Poe biographer Kenneth Silverman notes that the story mocks the idea that technological advancements have positive impact on human culture.

==Wonders and anomalies described==
- Coralite ("an island, many hundreds of miles in circumference ... built in the middle of the sea by a colony of little things like caterpillars")
- Maelzel's Chess Player ("a man out of brass and wood, and leather ... with such ingenuity that he would have beaten at chess, all the race of mankind")
- Antlion pits ("myriads of monstrous animals with horns resembling scythes upon their heads ... dig for themselves vast caverns in the soil, of a funnel shape")

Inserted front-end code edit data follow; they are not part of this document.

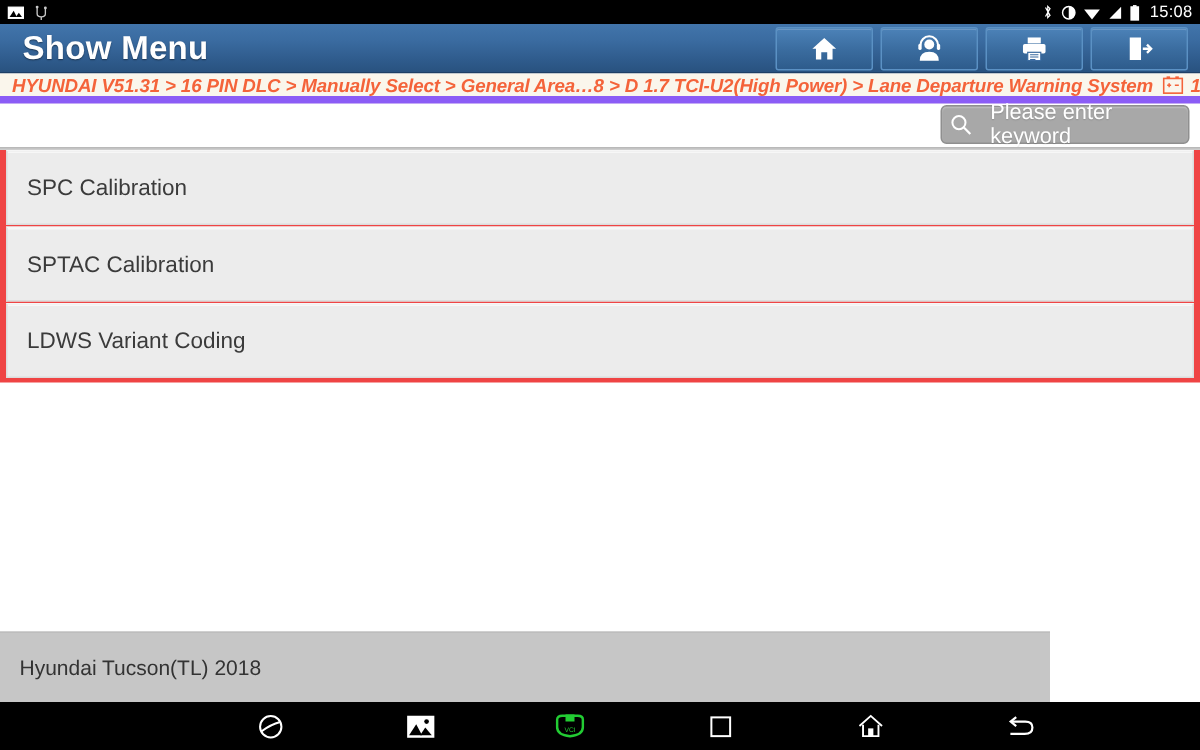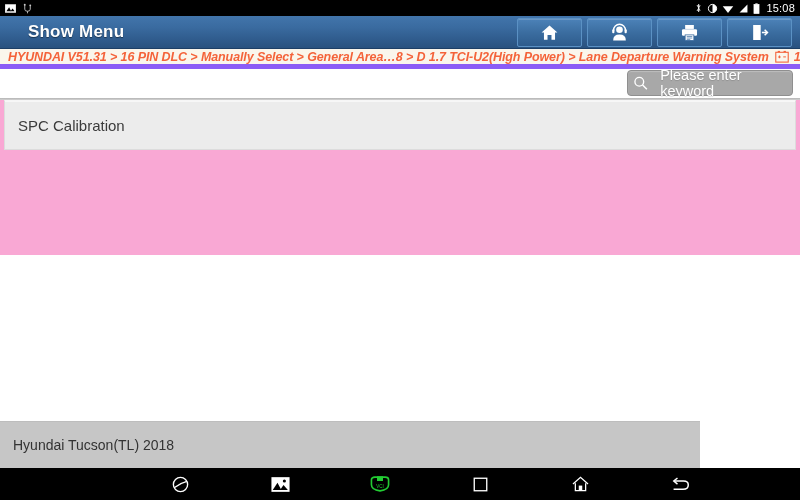--- a/index.html
+++ b/index.html
@@ -30,8 +30,8 @@
     display:flex; align-items:center; justify-content:space-between;
   }
   .title-text {
-    color:#ffffff; font-size:17px; font-weight:bold;
-    padding-left:28px; letter-spacing:0.2px;
+    color:#ffffff; font-size:22px; font-weight:bold;
+    padding-left:15px; letter-spacing:0.2px;
     text-shadow:0 1px 1px rgba(0,0,0,0.45);
   }
   .tool-group { display:flex; height:29px; margin-right:8px; gap:5px; }

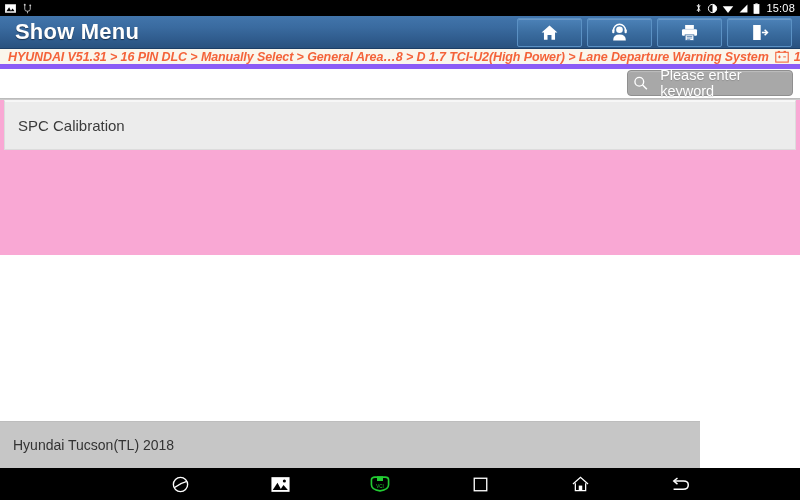--- a/index.html
+++ b/index.html
@@ -80,7 +80,7 @@
   .listwrap {
     position:absolute; top:100px; left:0; width:800px; height:155px;
     padding:0 4px;
-    background:#f9a8d4;
+    background:#ef4444;
   }
   .list-top-shadow {
     position:absolute; top:98px; left:0; width:800px; height:4px;

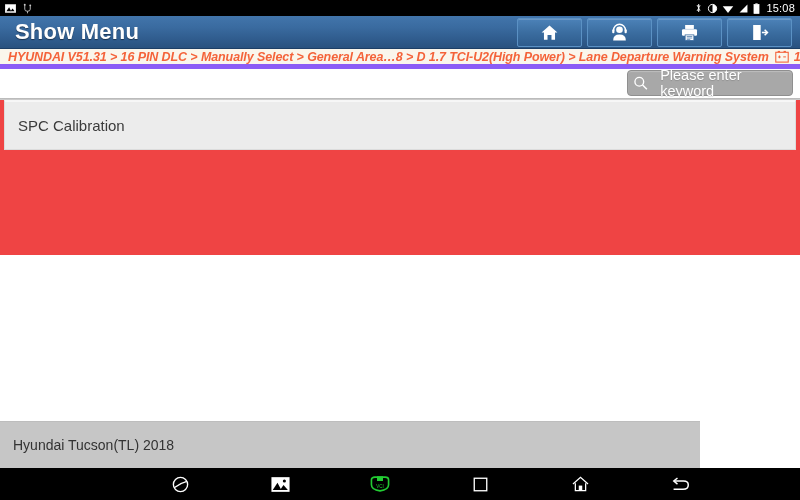--- a/index.html
+++ b/index.html
@@ -230,6 +230,9 @@
     <div class="menu-item">
       <span class="menu-item-label">SPC Calibration</span>
     </div>
+    <div class="menu-item">
+      <span class="menu-item-label">SPTAC Calibration</span>
+    </div>
   </div>
 
   <div class="vehiclebar">

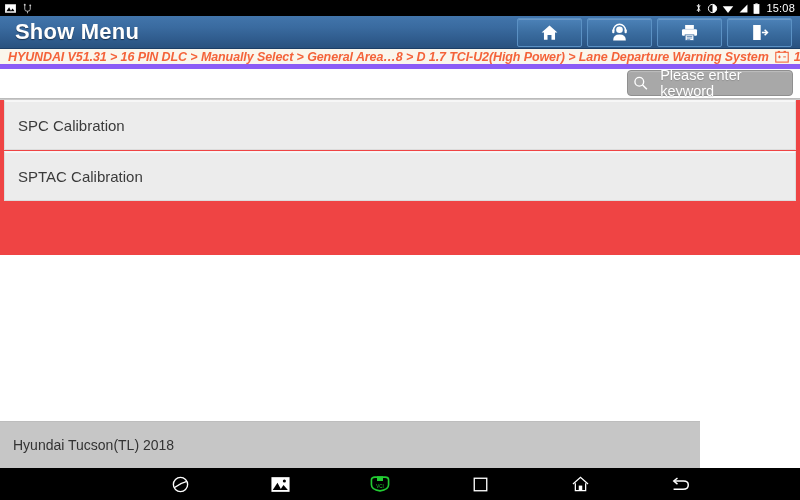--- a/index.html
+++ b/index.html
@@ -233,6 +233,9 @@
     <div class="menu-item">
       <span class="menu-item-label">SPTAC Calibration</span>
     </div>
+    <div class="menu-item">
+      <span class="menu-item-label">LDWS Variant Coding</span>
+    </div>
   </div>
 
   <div class="vehiclebar">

- Mammoth Cave ("a cave that ran to the distance of thirty or forty miles within the bowels of the earth ... far more spacious and more magnificent palaces ... there flowed immense rivers as black as ebony, and swarming with fish that had no eyes")
- Babbage's calculating machine ("constructed ... a creature ... so great were its reasoning powers that, in a second, it performed calculations of ... the united labor of fifty thousand fleshy men for a year")

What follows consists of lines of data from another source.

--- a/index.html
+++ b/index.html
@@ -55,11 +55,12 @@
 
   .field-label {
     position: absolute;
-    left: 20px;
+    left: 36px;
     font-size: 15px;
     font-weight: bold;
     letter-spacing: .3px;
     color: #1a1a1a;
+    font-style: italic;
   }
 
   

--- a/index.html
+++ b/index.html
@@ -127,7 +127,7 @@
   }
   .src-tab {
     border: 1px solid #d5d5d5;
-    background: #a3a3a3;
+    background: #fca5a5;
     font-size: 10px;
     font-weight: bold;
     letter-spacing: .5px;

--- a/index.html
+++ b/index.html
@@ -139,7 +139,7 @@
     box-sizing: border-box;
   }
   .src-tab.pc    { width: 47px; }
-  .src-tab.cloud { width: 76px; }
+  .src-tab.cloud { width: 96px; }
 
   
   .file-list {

- Destructive Wave interference ("Another of these magicians ... took two loud sounds and out of them made a silence. Another constructed a deep darkness out of two brilliant lights.")
- Hot air balloon ("This terrible fowl had no head that we could perceive, but was fashioned entirely of belly, which was of a prodigious fatness and roundness, of a soft-looking substance, smooth, shining and striped with various colors. ... in the interior of which we distinctly saw human beings ... and then let fall upon our heads a heavy sack which proved to be filled with sand!'")

==Publication history==
The story first appeared in the February 1845 issue of Godey's Lady's Book. Silverman notes that it was among a group of "negligible comic tales" published around the same period, including "The Angel of the Odd" and "The Literary Life of Thingum Bob, Esq." "The Thousand-and-Second Tale of Scheherazade" was reprinted in the October 25, 1845, issue of the Broadway Journal and in 1850 in the posthumous collection Works. It also appeared in the January 1855 Boy's Own Magazine in London in a condensed version and in the May 1928 Amazing Stories science fiction magazine.